> [Supplied material]:
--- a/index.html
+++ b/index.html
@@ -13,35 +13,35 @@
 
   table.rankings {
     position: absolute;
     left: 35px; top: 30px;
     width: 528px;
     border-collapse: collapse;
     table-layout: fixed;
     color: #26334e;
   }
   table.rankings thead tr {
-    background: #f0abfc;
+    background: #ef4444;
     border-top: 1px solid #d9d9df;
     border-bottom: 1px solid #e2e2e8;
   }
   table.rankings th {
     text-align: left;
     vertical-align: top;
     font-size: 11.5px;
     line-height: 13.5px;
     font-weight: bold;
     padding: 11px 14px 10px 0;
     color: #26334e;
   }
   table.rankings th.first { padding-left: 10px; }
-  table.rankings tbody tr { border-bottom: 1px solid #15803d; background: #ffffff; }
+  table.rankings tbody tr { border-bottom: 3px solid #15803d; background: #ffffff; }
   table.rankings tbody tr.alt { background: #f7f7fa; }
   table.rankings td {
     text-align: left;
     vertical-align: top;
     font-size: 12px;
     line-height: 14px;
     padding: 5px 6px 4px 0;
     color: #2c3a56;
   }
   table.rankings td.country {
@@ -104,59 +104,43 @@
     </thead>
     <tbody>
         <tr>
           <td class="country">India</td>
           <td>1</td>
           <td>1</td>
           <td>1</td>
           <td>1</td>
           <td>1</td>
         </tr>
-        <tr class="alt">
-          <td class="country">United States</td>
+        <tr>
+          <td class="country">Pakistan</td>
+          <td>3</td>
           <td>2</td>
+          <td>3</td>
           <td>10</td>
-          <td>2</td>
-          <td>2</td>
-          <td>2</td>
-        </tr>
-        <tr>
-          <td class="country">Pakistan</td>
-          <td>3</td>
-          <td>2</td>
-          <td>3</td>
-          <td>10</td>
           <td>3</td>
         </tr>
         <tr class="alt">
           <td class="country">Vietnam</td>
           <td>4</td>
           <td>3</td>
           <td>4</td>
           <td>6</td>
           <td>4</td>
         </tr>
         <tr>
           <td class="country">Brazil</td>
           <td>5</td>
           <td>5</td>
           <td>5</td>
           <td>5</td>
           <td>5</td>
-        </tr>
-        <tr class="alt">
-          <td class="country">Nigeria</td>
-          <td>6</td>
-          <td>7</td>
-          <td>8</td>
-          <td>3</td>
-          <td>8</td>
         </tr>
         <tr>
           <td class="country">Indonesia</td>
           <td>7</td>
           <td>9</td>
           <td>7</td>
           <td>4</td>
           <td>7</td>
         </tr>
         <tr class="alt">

==

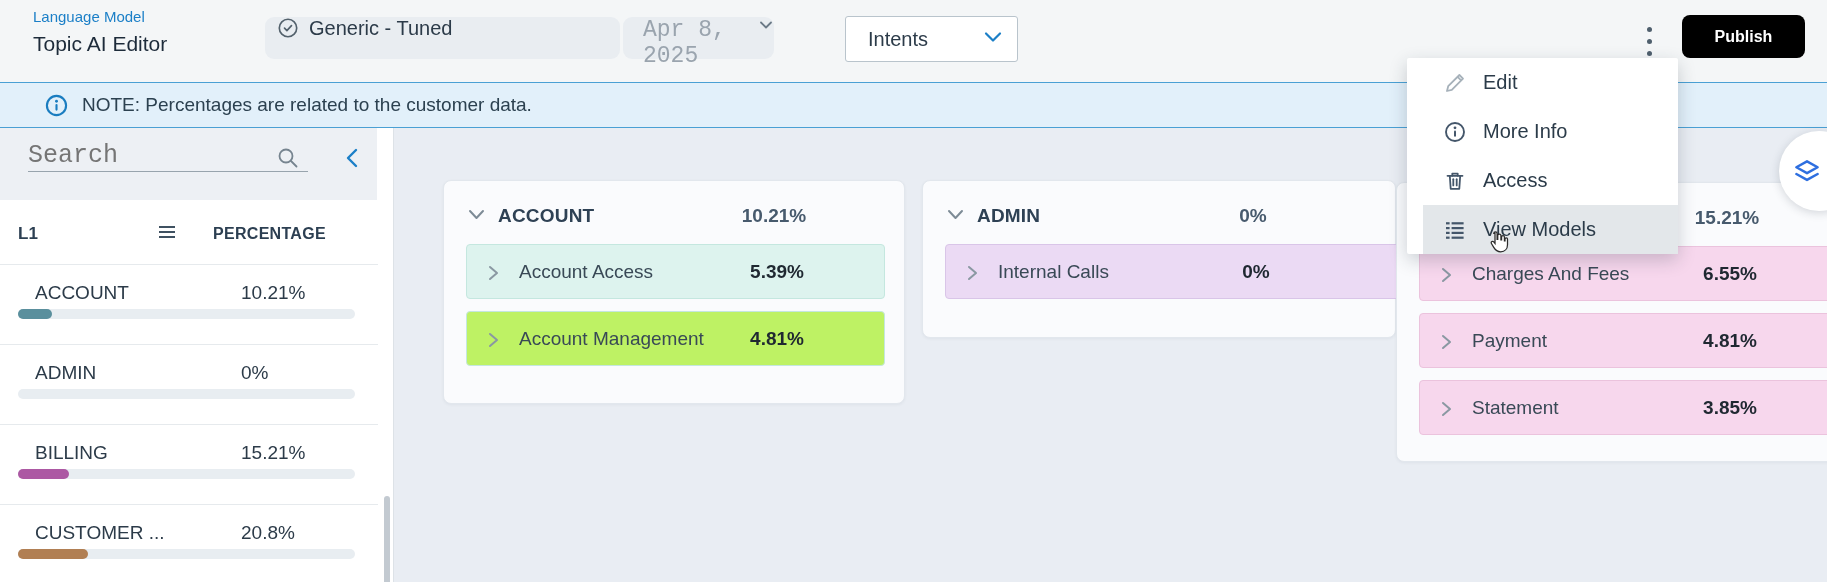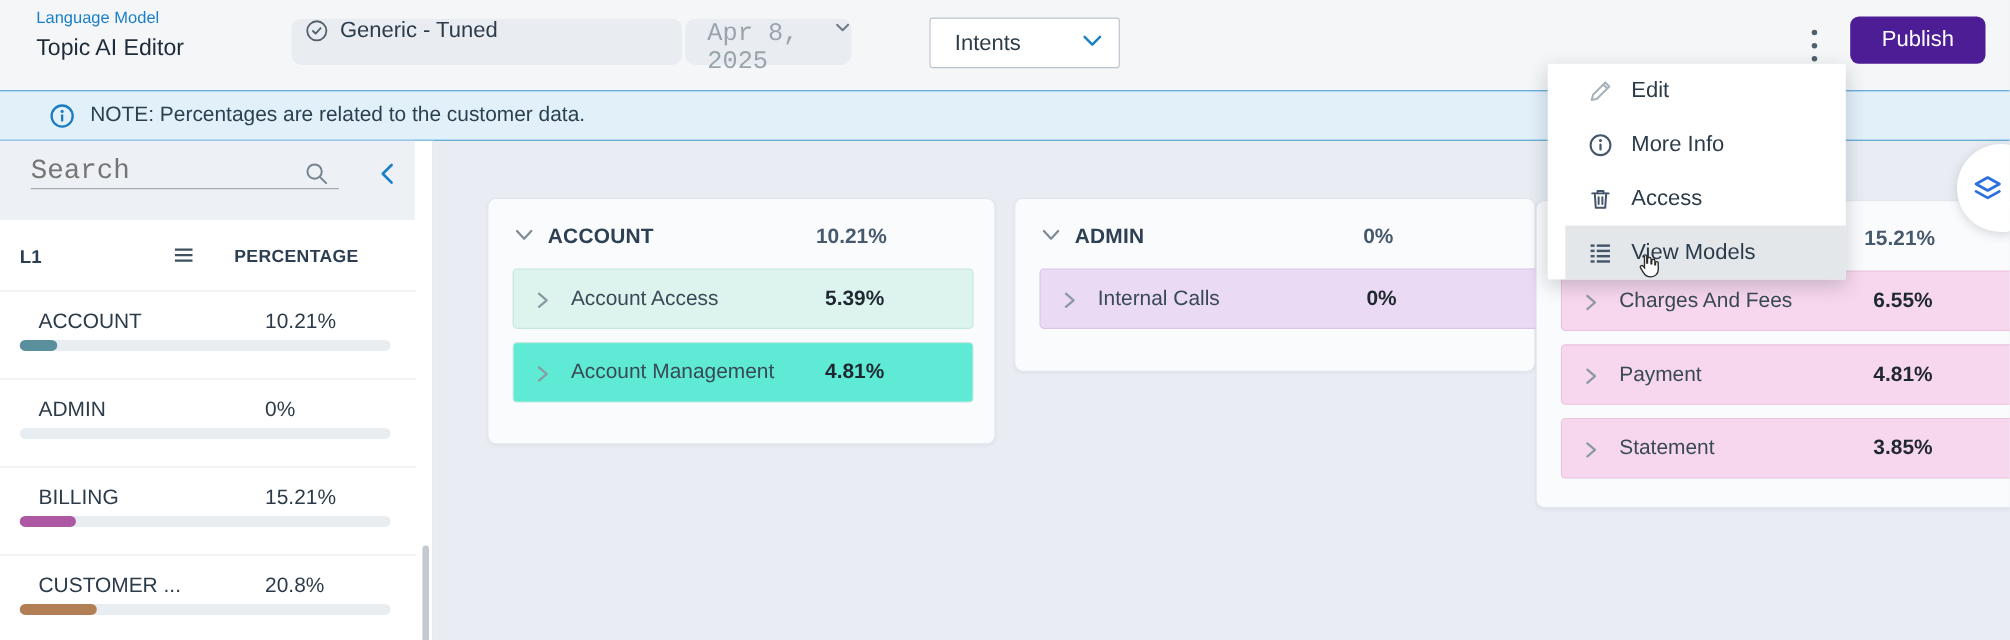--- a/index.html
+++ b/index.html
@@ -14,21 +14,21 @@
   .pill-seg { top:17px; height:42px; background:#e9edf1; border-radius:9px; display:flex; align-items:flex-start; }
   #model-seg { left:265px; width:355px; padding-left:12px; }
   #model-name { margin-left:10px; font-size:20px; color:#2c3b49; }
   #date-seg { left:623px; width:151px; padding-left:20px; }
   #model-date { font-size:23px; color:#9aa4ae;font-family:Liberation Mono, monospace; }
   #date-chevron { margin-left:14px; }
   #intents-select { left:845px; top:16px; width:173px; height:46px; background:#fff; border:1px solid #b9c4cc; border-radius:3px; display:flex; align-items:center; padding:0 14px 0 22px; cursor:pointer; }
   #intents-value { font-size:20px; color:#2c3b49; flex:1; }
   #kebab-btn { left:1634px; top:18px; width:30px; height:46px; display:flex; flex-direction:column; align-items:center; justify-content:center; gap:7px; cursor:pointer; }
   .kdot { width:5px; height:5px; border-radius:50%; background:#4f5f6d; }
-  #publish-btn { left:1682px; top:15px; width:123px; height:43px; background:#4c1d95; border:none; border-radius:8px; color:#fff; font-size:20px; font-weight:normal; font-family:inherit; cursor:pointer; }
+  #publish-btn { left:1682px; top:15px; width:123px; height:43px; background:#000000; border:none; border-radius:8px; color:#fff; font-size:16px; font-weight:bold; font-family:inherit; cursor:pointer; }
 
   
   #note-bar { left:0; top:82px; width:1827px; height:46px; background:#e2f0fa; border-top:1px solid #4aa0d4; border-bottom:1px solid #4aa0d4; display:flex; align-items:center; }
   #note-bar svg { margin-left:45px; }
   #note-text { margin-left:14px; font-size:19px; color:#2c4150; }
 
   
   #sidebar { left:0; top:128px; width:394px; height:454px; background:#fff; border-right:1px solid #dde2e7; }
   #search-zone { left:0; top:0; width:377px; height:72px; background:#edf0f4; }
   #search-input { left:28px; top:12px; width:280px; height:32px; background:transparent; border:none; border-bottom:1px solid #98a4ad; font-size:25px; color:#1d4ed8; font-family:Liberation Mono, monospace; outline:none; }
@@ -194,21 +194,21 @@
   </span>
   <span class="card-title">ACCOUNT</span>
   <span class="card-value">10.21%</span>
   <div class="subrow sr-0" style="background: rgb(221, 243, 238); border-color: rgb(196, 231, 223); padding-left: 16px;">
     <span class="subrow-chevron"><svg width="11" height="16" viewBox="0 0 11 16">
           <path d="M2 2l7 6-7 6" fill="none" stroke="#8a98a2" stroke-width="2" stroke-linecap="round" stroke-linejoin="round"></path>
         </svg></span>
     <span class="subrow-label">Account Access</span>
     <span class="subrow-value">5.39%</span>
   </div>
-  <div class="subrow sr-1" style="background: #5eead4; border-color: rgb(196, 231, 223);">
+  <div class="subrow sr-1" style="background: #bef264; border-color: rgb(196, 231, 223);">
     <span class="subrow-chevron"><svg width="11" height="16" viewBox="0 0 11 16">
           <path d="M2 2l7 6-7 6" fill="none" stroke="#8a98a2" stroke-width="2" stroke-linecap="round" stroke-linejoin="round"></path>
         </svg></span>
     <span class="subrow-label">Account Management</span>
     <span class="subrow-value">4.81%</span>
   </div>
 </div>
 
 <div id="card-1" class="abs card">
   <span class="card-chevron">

> [Task instructions]: Look above for the line with "left:0; top:82px; width:1827px;" and the line with "margin-left:14px; font-size:19px; color:#2c4150;". Retype those two lines and every line between them exactly, adding nothing.

> [Answer for this exercise]:
   #note-bar { left:0; top:82px; width:1827px; height:46px; background:#e2f0fa; border-top:1px solid #4aa0d4; border-bottom:1px solid #4aa0d4; display:flex; align-items:center; }
   #note-bar svg { margin-left:45px; }
   #note-text { margin-left:14px; font-size:19px; color:#2c4150; }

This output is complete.